Seidel, who is now an attorney in private practice, declined to comment this week because the case remains open.
The Suiter shooting occurred the day before Suiter was scheduled to testify in front of a federal grand jury about an evidence-planting incident related to the Gun Trace Task Force scandal.
Like many officers who operated in the plainclothes units of the Baltimore Police Department at the time, Geare had a link to officers convicted in the Gun Trace Task Force scandal, including taking part in a drug bust where three officers have admitted they conspired to steal and sell cocaine. But Geare was not involved in that crime, and has not been accused of or charged with any other offenses. He also participated in a comprehensive outside review of the roots of the GTTF scandal.

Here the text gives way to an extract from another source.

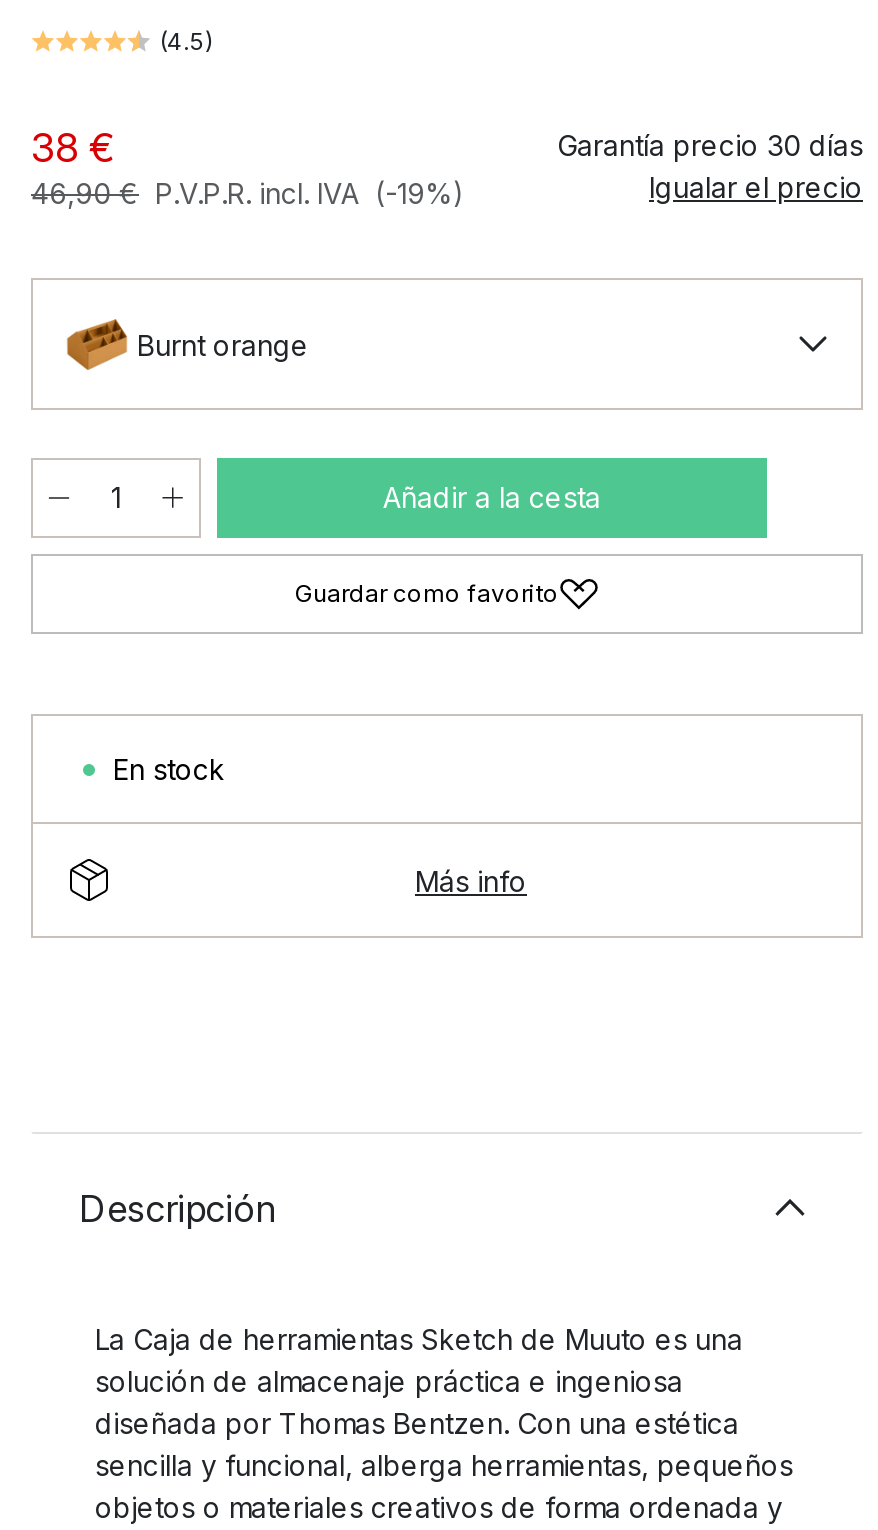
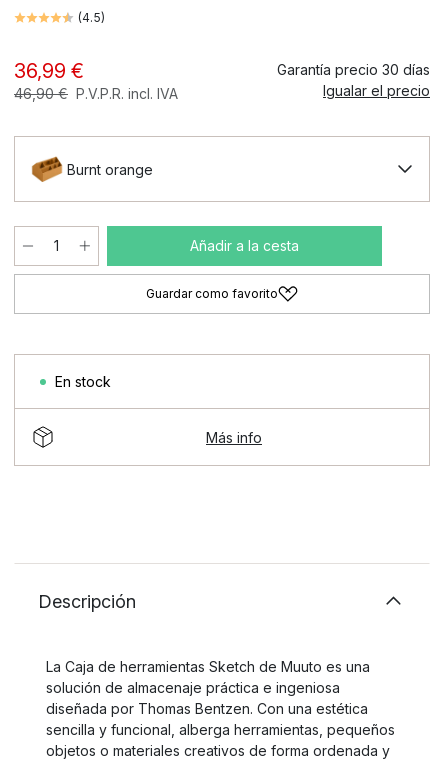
- 38 €
- 46,90 € P.V.P.R. incl. IVA (-19%)
+ 36,99 €
+ 46,90 € P.V.P.R. incl. IVA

New Baltimore State’s Attorney Ivan Bates said recently that he believes Suiter’s death is a homicide. In a November interview for the “2BMore” podcast hosted by former police spokesman T.J. Smith, Bates acknowledged that he knew Suiter and that Suiter’s attorney, Jeremy Eldridge, is one of his best friends and that he and Eldridge “had a lot of conversations and dialogue” about the case.
”For me, I saw the M.E. [medical examiner] said it was a murder — I still believe it’s a murder,” Bates said. “I know what other people may say, but I know how I feel and I know how I look at it.”